Les Florentins ont aussi leur part dans l’expansion italienne en Espagne. On sait par Vasari que Guerardo Starnina, «peintre giottesque», voyagea en Espagne de 1380 à 1387 et qu’il y subit lui-même l’influence des types et des costumes du pays, et par Ceán Bermúdez qu’il travailla en Catalogne pour le roi Jean I. Il est peut-être l’auteur des peintures giottesques de la chapelle de Saint-Blaise à Tolède.
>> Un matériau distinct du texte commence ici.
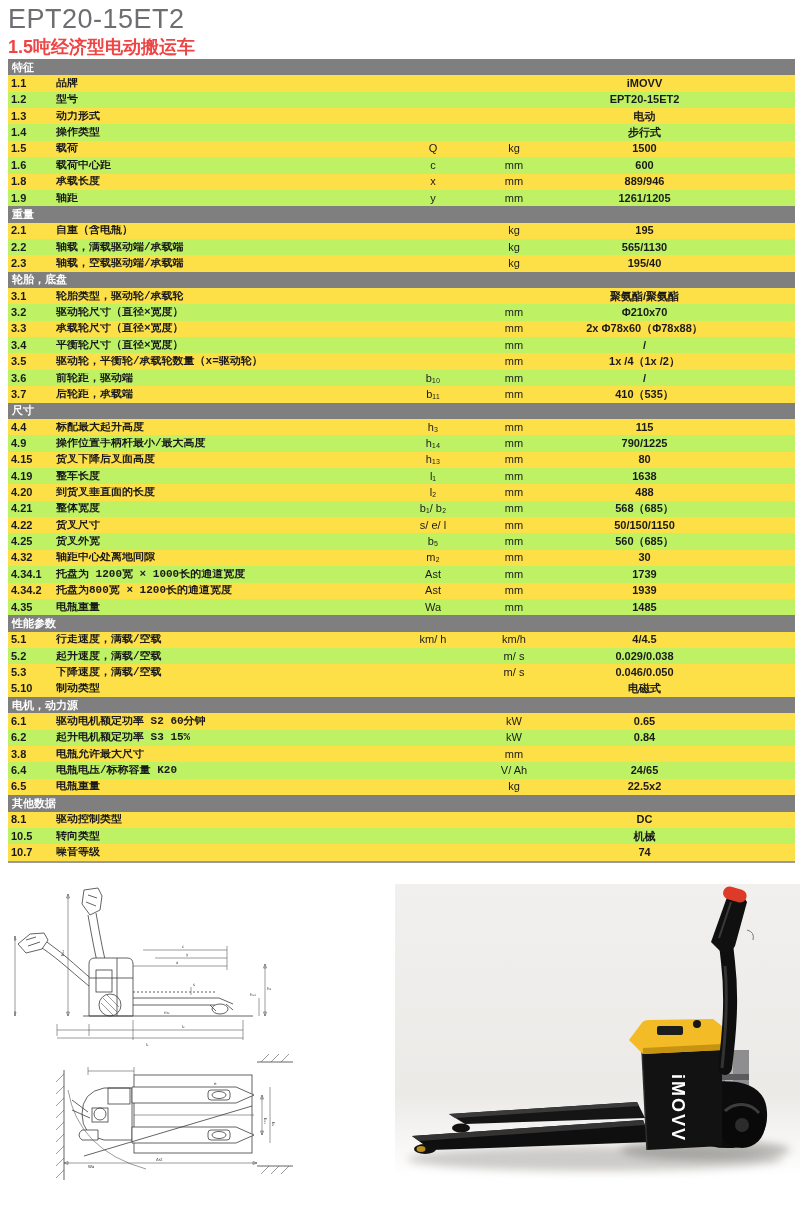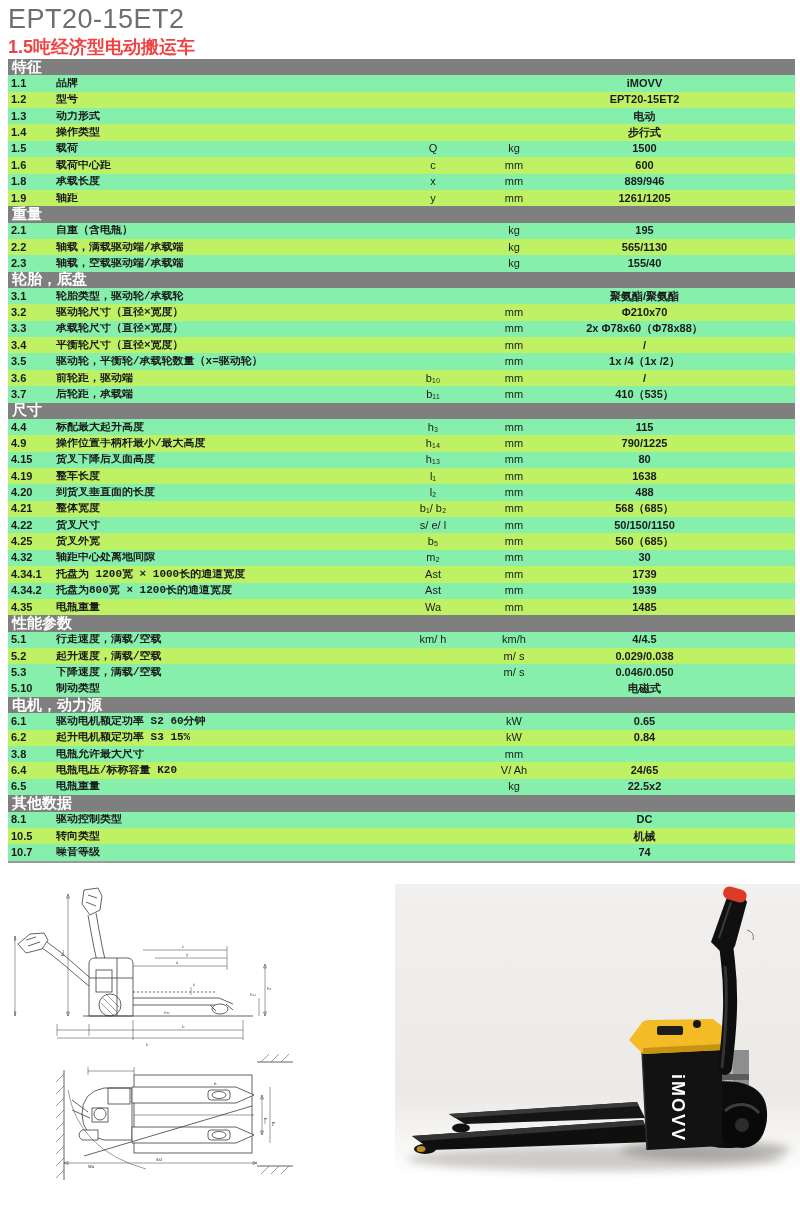"特征" .section-hdr { font-size: 15px -> 11px }
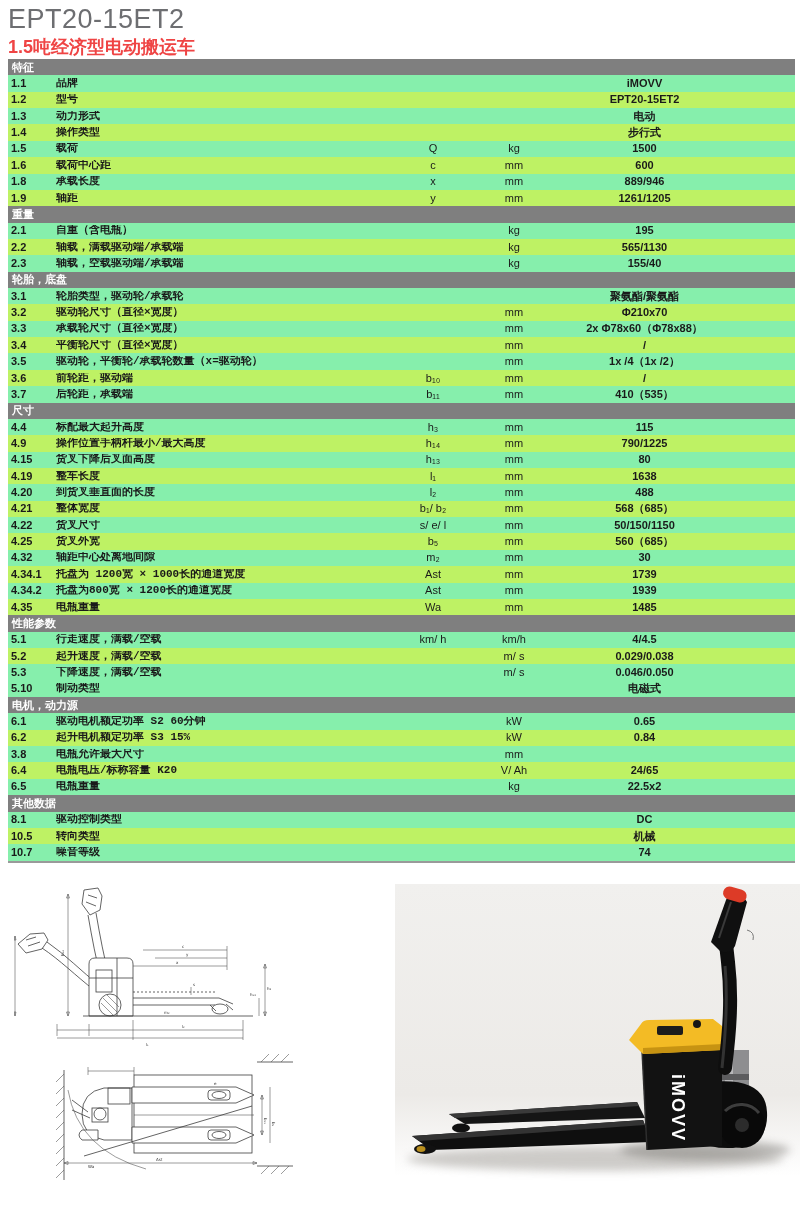"1.1" .srow { background: #86efac -> #fde047 }
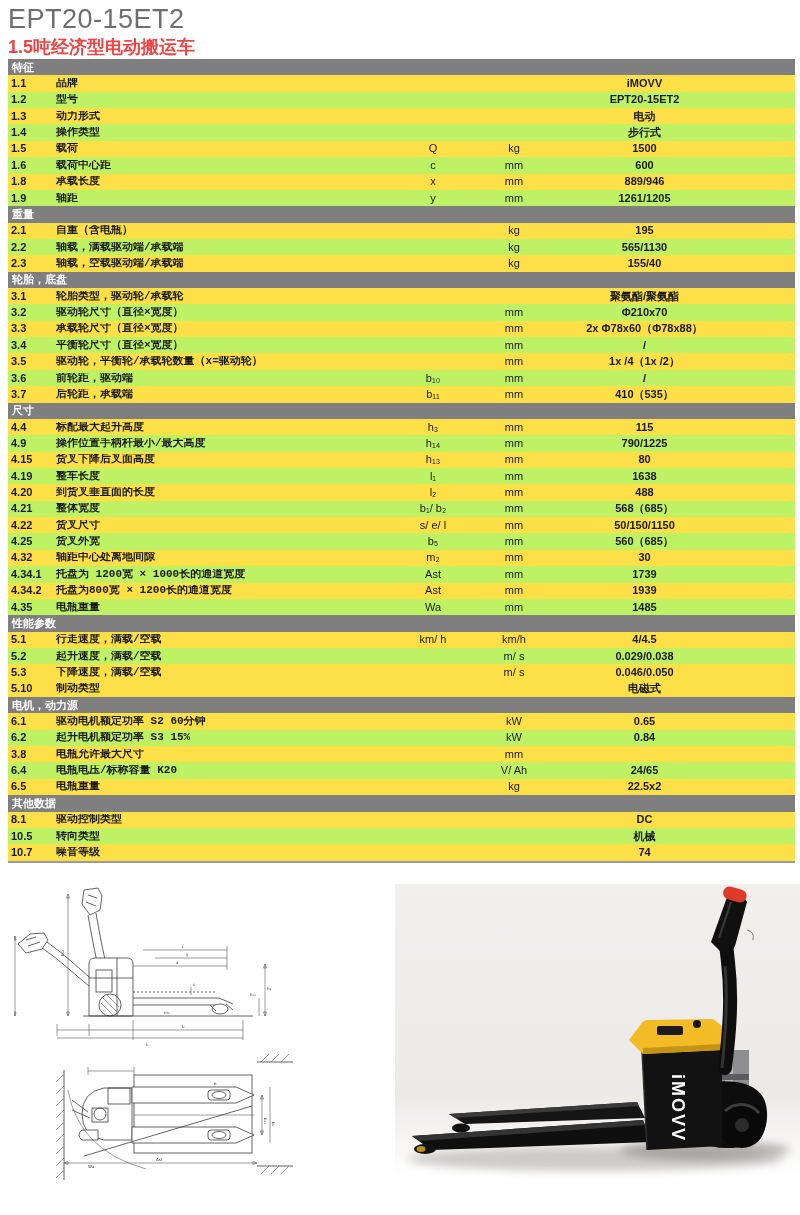"155/40" div.c-value { text: 155/40 -> 195/40 }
Il se peut aussi qu’il ait vécu à Séville et y ait fait école, et que le Sévillan Garci Fernández, dont un médiocre panneau a été identifié à Salamanque, ait été son élève.
Émile Bertaux retrouve la même inspiration florentine, avec maints souvenirs français, dans les trois peintures qui décorent les plafonds d’une salle de l’Alhambra de Grenade attenante à la cour des Lions. Il vaut la peine de citer la page que leur consacre le plus autorisé comme le plus fin des historiens français de l’art espagnol: «Ces peintures ont été exécutées, non point à fresque, mais a tempera, sur cuir. Le fond d’or est comme gaufré de dessins en relief, étoiles ou rinceaux.... Les sujets sont ceux qui composaient, au XIVe siècle, en France ou en Italie, la décoration ordinaire des objets ou des monuments profanes, boîtiers de miroirs ou salles de palais, et qui ont passé plus d’une fois en Espagne, comme en France, dans la décoration sculptée des monuments religieux: quelques-uns d’entre eux ont été seulement modifiés pour flatter la vanité des princes de Grenade. Chevaliers et dames de la cour de Séville paradent à côté des guerriers mores, dont les femmes restent hors du tableau, dans l’ombre du harem.... Ces peintures ont pour fond un décor très riche, dont les édifices roses et verts sont de goût italien. La vasque d’une fontaine est supportée par quatre statuettes de femmes nues. Tous les visages ont le type giottesque. Cependant le peintre n’était pas italien; il néglige complètement le modelé, pour procéder par taches vives et plates, finement cernées d’un contour noir.»
Mais cet apport florentin ne fut, en somme, qu’un épisode; l’Andalousie revint, au commencement du XVe siècle, à l’imitation siennoise, comme en témoignent par exemple les peintures du cloître de San Isidro del Campo, près de Séville.
A cette époque, c’est en Castille que s’exerce l’influence de Florence; on y a signalé plusieurs artistes venant de cette ville, dont le plus célèbre fut Nicolas le Florentin. Une hypothèse ingénieuse et fortement appuyée de M. Gómez Moreno veut identifier ce peintre avec Dello di Nicola, artiste mystérieux qui aurait séjourné en Espagne depuis 1432. Quoi qu’il en soit, c’est à Nicolas qu’est due, en particulier, l’importante décoration à fresque de l’abside de la vieille cathédrale de Salamanque, travail commandé par le chapitre en 1445.